Wall Street stocks ended slightly lower today, narrowly extending the previous day's losses in a dull session.
The Dow Jones average of 30 industrials declined 4.91 points to 2,736.77.
Declining issues outnumbered advancers by a 10 to 9 margin on the New York Stock Exchange, with 755 issues down, 700 up and 516 unchanged.
Big Board volume totaled 145.85 million shares, against 154.64 million in the previous session.
The NYSE's composite index fell 0.37 to 192.82.
At the American Stock Exchange, the market value index ended 0.95 higher at 375.83.
The market took little comfort from news that several major companies were undertaking strict cost-cutting measures.
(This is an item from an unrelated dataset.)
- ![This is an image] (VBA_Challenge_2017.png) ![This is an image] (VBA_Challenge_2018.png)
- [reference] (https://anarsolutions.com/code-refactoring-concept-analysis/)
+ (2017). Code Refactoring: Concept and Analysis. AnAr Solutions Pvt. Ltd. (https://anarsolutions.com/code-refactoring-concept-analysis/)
McGraw-Hill Inc. announced today that it would eliminate 1,000 jobs, and on Tuesday, International Business Machines Corp. said it would take a $2.3 billion charge as part of a program that will cut 10,000 jobs.
The corporate announcements, further evidence of a weakening economy, revived hopes that the Federal Reserve would nudge interest rates lower to avert a recession.
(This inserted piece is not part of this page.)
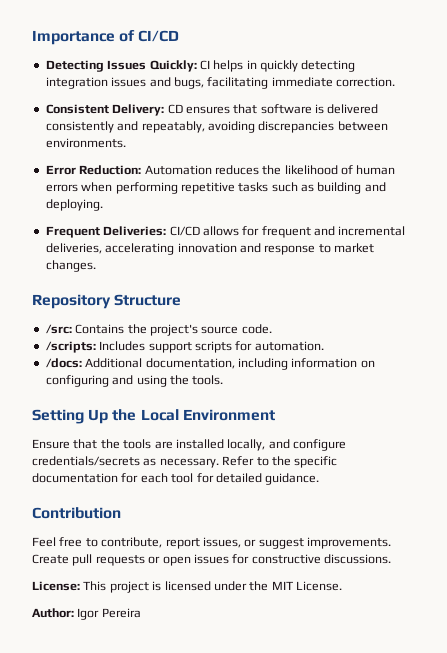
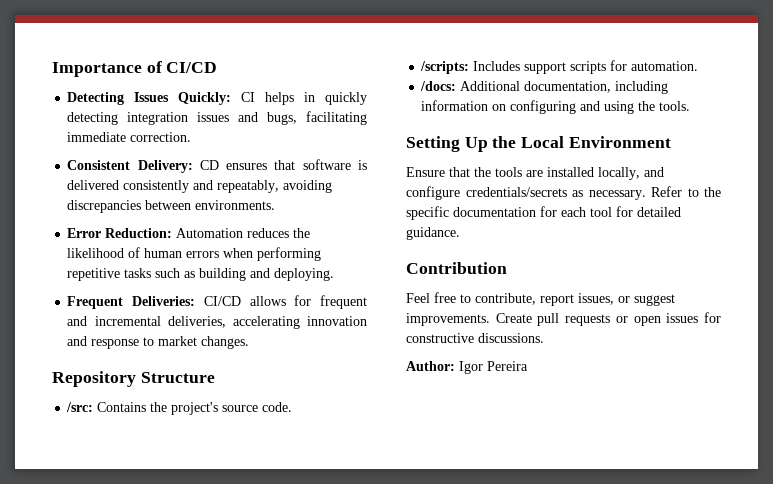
- License: This project is licensed under the MIT License.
Many participants held to the sidelines waiting for Friday's November jobs report--the first official gauge of how the economy performed last month.
"Everyone's just sitting around waiting for numbers," said Hildegard Zagorski at Prudential-Bache Securities. "The Fed shows no sign of doing anything. The market has kind of run out of steam."
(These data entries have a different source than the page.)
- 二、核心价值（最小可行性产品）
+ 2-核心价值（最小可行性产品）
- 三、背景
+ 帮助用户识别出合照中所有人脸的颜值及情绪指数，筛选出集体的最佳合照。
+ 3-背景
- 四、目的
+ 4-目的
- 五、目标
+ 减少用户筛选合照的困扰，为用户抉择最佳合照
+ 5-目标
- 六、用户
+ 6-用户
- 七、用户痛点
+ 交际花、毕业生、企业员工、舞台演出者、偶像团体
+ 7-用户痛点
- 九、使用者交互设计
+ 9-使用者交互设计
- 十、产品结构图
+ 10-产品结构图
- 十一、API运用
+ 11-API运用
Bond prices rose slightly in extremely light trading today.
The Treasury's benchmark 30-year bond was up 1/16 point, or under $1 per $1,000 face amount, around midday. Its yield fell to 7.87% from 7.88% late Tuesday.
"We're a shade higher on virtually no volume at all," said economist Steven Wood with BankAmerica Capital Markets Group in San Francisco. "People are basically content with their positions until the end of the year."
Wood also said the Federal Reserve did not intervene in the money market this morning as it typically does, removing another possible spur to bond trading activity.
Wood said there was no market movement following a government report this morning that productivity in the non-farm sector of the economy improved at an annual rate of 2.5% in the third quarter. The report contained clear signs of further economic weakening.
In the secondary market for Treasury bonds, prices of short-term governments were unchanged to up 1/32 point, intermediate maturities were up 1/16 point to 3/32 point and long-term issues were unchanged to 3/32 point higher, according to Telerate Inc., the financial information service.
The Shearson Lehman Hutton daily Treasury bond index, which measures price movements on all outstanding Treasury issues with maturities of a year or longer, rose 0.77 to 1,196.67.
Yields on three-month Treasury bills slipped to 7.79% as the discount lost 1 basis point to 7.55%. Yields on six-month bills fell to 7.66 as the discount declined 1 basis point to 7.29%. Yields on one-year bills fell to 7.65% as the discount lost 1 basis point to 7.16%.
The federal funds rate, the interest on overnight loans between banks, was quoted at 8 7/16%.